WORK REQUIRED:
Your answer should be the complete set of entries, transcribed exactly.

START DATA EXCERPTS

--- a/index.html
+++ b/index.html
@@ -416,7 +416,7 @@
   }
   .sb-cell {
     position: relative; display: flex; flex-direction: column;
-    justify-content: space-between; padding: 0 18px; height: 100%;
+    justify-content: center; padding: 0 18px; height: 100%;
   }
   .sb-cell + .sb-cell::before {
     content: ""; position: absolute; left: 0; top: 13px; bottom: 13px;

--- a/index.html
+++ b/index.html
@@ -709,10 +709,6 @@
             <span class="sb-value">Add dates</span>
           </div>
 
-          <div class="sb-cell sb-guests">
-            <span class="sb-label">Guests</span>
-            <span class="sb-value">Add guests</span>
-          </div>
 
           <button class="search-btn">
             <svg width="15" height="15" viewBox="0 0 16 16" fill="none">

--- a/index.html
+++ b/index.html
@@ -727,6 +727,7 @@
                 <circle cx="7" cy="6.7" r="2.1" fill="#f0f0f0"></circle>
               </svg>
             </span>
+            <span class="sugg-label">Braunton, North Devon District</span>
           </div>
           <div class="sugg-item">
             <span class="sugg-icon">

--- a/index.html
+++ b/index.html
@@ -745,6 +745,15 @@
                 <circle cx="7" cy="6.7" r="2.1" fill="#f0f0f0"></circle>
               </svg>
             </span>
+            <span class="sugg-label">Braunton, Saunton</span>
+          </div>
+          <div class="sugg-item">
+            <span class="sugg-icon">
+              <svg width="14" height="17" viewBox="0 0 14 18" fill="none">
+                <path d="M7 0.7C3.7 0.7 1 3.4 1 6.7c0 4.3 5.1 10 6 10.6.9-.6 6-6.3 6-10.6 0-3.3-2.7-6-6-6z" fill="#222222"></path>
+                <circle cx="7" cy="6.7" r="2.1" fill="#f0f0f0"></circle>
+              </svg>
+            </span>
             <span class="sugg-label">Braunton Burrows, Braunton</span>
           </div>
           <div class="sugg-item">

END DATA EXCERPTS

RESULT OF THIS TASK:
--- a/index.html
+++ b/index.html
@@ -416,7 +416,7 @@
   }
   .sb-cell {
     position: relative; display: flex; flex-direction: column;
-    justify-content: space-between; padding: 0 18px; height: 100%;
+    justify-content: center; padding: 0 18px; height: 100%;
   }
   .sb-cell + .sb-cell::before {
     content: ""; position: absolute; left: 0; top: 13px; bottom: 13px;

--- a/index.html
+++ b/index.html
@@ -709,10 +709,6 @@
             <span class="sb-value">Add dates</span>
           </div>
 
-          <div class="sb-cell sb-guests">
-            <span class="sb-label">Guests</span>
-            <span class="sb-value">Add guests</span>
-          </div>
 
           <button class="search-btn">
             <svg width="15" height="15" viewBox="0 0 16 16" fill="none">

--- a/index.html
+++ b/index.html
@@ -727,6 +727,7 @@
                 <circle cx="7" cy="6.7" r="2.1" fill="#f0f0f0"></circle>
               </svg>
             </span>
+            <span class="sugg-label">Braunton, North Devon District</span>
           </div>
           <div class="sugg-item">
             <span class="sugg-icon">

--- a/index.html
+++ b/index.html
@@ -745,6 +745,15 @@
                 <circle cx="7" cy="6.7" r="2.1" fill="#f0f0f0"></circle>
               </svg>
             </span>
+            <span class="sugg-label">Braunton, Saunton</span>
+          </div>
+          <div class="sugg-item">
+            <span class="sugg-icon">
+              <svg width="14" height="17" viewBox="0 0 14 18" fill="none">
+                <path d="M7 0.7C3.7 0.7 1 3.4 1 6.7c0 4.3 5.1 10 6 10.6.9-.6 6-6.3 6-10.6 0-3.3-2.7-6-6-6z" fill="#222222"></path>
+                <circle cx="7" cy="6.7" r="2.1" fill="#f0f0f0"></circle>
+              </svg>
+            </span>
             <span class="sugg-label">Braunton Burrows, Braunton</span>
           </div>
           <div class="sugg-item">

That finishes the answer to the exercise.